Correctness fixes (critical)

  • Gauge Inc/Dec semantics (TypeGaugeAdd): GaugeInc/Dec now use additive Add (Prometheus) / Float64UpDownCounter (OTel); GaugeSet stays absolute. All in-flight/active gauges read 0 after balanced Inc/Dec (was -1).
  • Tracer provider flush on shutdown: ShutdownTracerProvider wired into boot Stop.
  • Function-call metrics re-enabled (default-on; was commented out at boot).
  • HTTP server span captures response status code (Error on ≥5xx, Unset otherwise per OTel semconv).
  • Route label set before pre-match middleware so spans read GET app.api:hello.endpoint (was GET unmatched).
  • statusRecorder + statusWriter forward Flush/Hijack/Unwrap so SSE/websocket relays keep working through the OTel+httpmetrics stack.
  • Queue deliveries always produce Consumer spans with messaging attributes (even without a traceparent).
  • Temporal tracing uses the global propagator (was hardcoded) and surfaces load errors.
  • Docker executor migrated from github.com/docker/docker (5 daemon-side vulns) to split moby/moby client+api modules.
  • KV store metrics wired from boot through manager to stores (memory + CRDT backends), not just captured at Start (which lacked the collector).

Metrics coverage (all surfaces)

Surface Metrics Backend
HTTP wippy_http_requests_total, _request_duration_seconds, _requests_in_flight middleware
Function wippy_function_calls, _function_duration, _function_in_flight interceptor
Queue wippy_queue_messages_total, _process_duration_seconds, _in_flight consumer telemetry
Process wippy_process_started_total, _terminated_total, _active lifecycle handler
KV store (memory) wippy_kv_ops_total, _op_duration_seconds (get/set/delete/put) manager-wired
KV store (CRDT) same metrics Start-captured
SQL wippy_sql_ops_total, _op_duration_seconds (query/exec all variants) boot-wired
Temporal full SDK metrics bridged (workflow/activity/poller) SetCollector
CDC wippy_cdc_changes_total, _retained_wal_bytes, _errors_total service.go
Eventbus eventbus_subscribers_active, _rejected_total bus.go
Logs runtime_log_emissions_total core.go
Cluster (raft/gossip/internode/pg) pre-existing, active when clustering enabled

Tracing coverage (spans)

Surface Span kind Parent linkage
HTTP server Server root
HTTP client (outbound) Client CHILD_OF caller
Function execution Internal/Server/Consumer CHILD_OF HTTP/process/queue parent
Queue publish Producer CHILD_OF function
Queue consume Consumer CHILD_OF producer (via traceparent)
Process lifecycle Internal root or CHILD_OF spawner
Temporal workflows/activities via SDK CHILD_OF caller

Resource enrichment

createResource merges WithHost/WithProcess/WithOS/WithTelemetrySDK onto resource.Default() — every span/metric carries host.name, process.pid, os.type, process.runtime.*, telemetry.sdk.*. OTEL_RESOURCE_ATTRIBUTES auto-honored via Default merge.

Env-var compliance

OTEL_TRACES_SAMPLER (always_on/off wins over ratio arg), OTEL_EXPORTER_OTLP_INSECURE, plus all previously supported vars.

Testing

Unit tests

  • go test -race -short across internal/api/service/boot/cluster: 0 failures.
  • make lint (exact CI golangci-lint): 0 issues.
  • govulncheck ./...: No vulnerabilities found.

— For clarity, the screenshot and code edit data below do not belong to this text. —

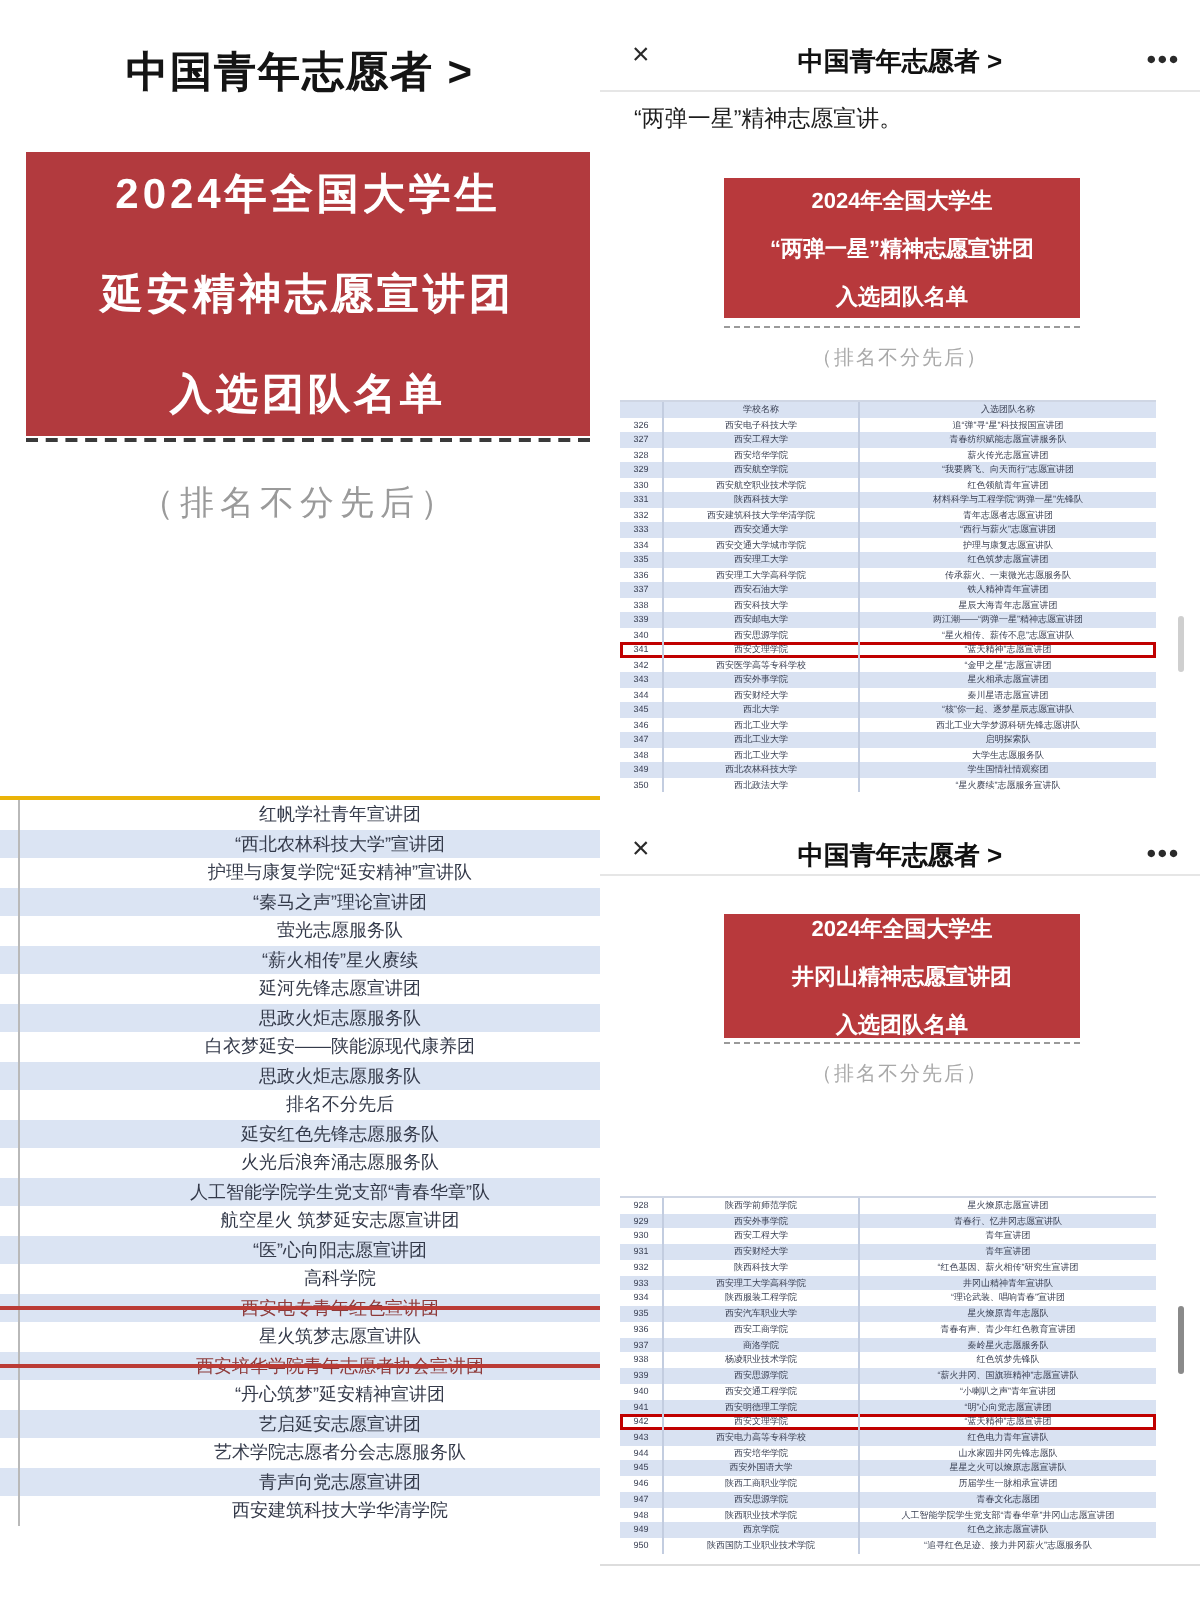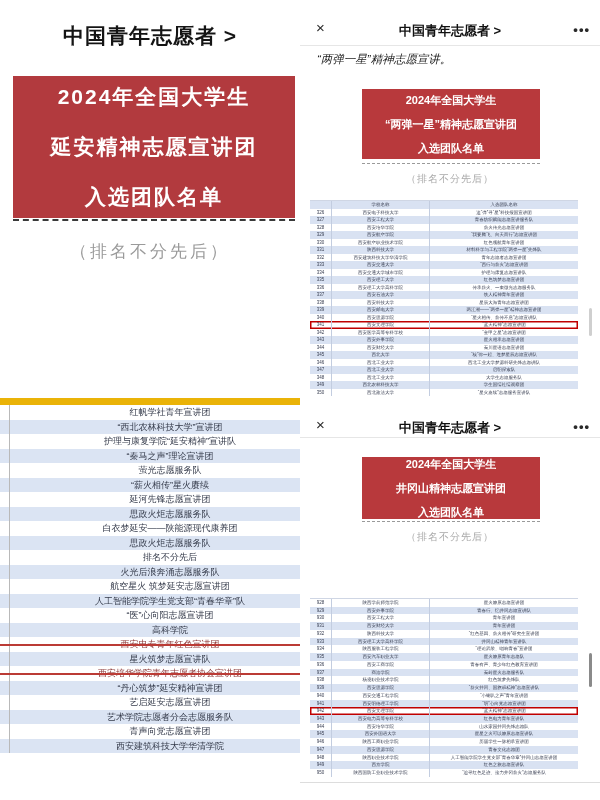"“两弹一星”精神志愿宣讲。" div.intro { font-style: italic -> none }
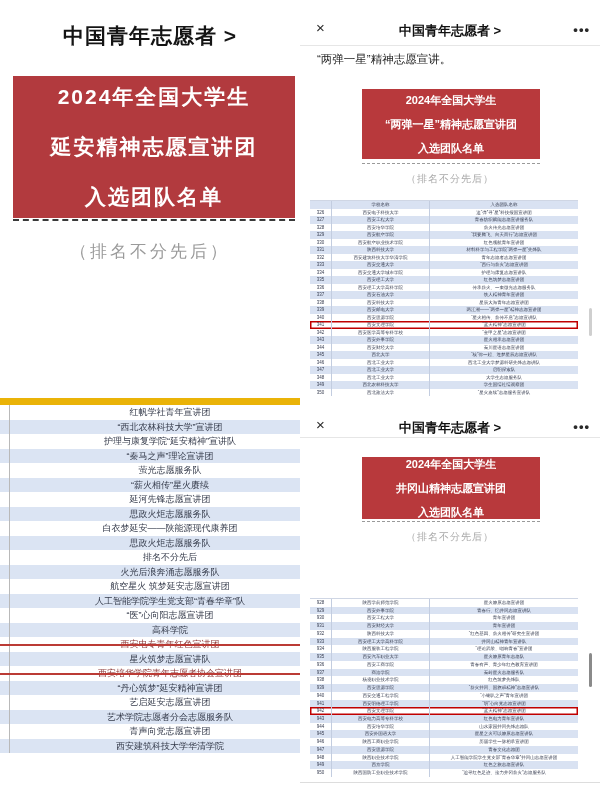"红帆学社青年宣讲团" .bl-table { border-top: 7px solid #eab308 -> 2px solid #eab308 }
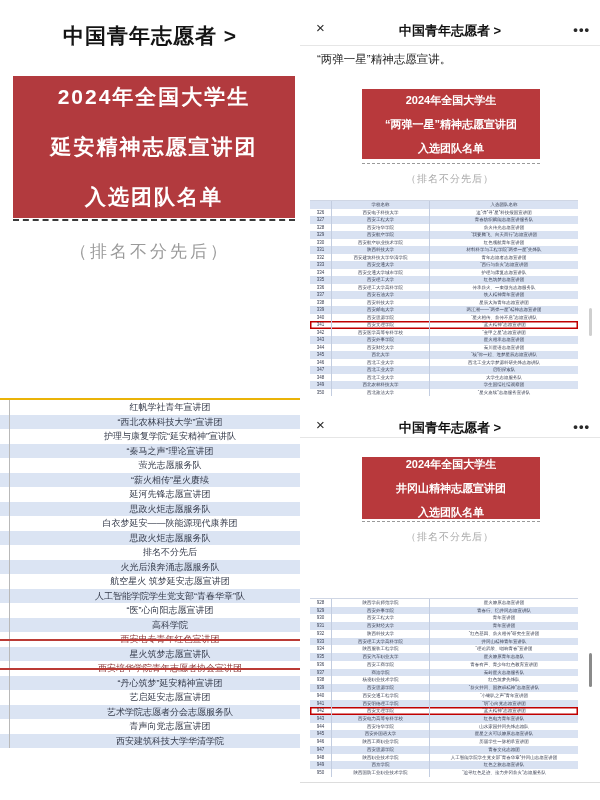"延安红色先锋志愿服务队" div.trow { html: none -> <div> <div>院</div> <div>延安红色先锋志愿服务队</div> </div> }
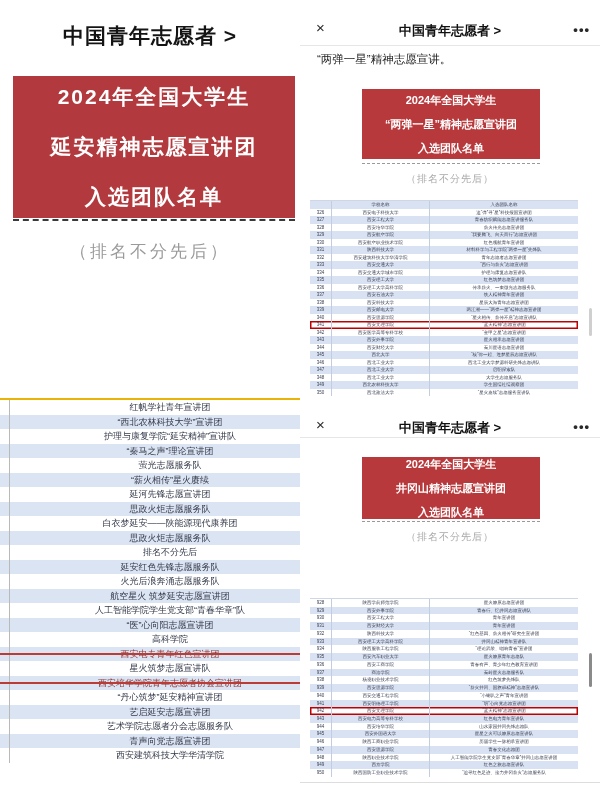"航空星火 筑梦延安志愿宣讲团" div.trow { order: before "人工智能学院学生党支部“青春华章”队" -> after "人工智能学院学生党支部“青春华章”队" }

Real-binary E2E (live Jaeger + Prometheus)

Booted the actual wippy binary against tests/app with OTel + Prometheus enabled. Exercised all surfaces via real HTTP endpoints: /hello, /stats (function), /kv (KV store set/get/delete), /pub (queue publish → consumer), /spawn (process lifecycle), and a 404 path (error coverage).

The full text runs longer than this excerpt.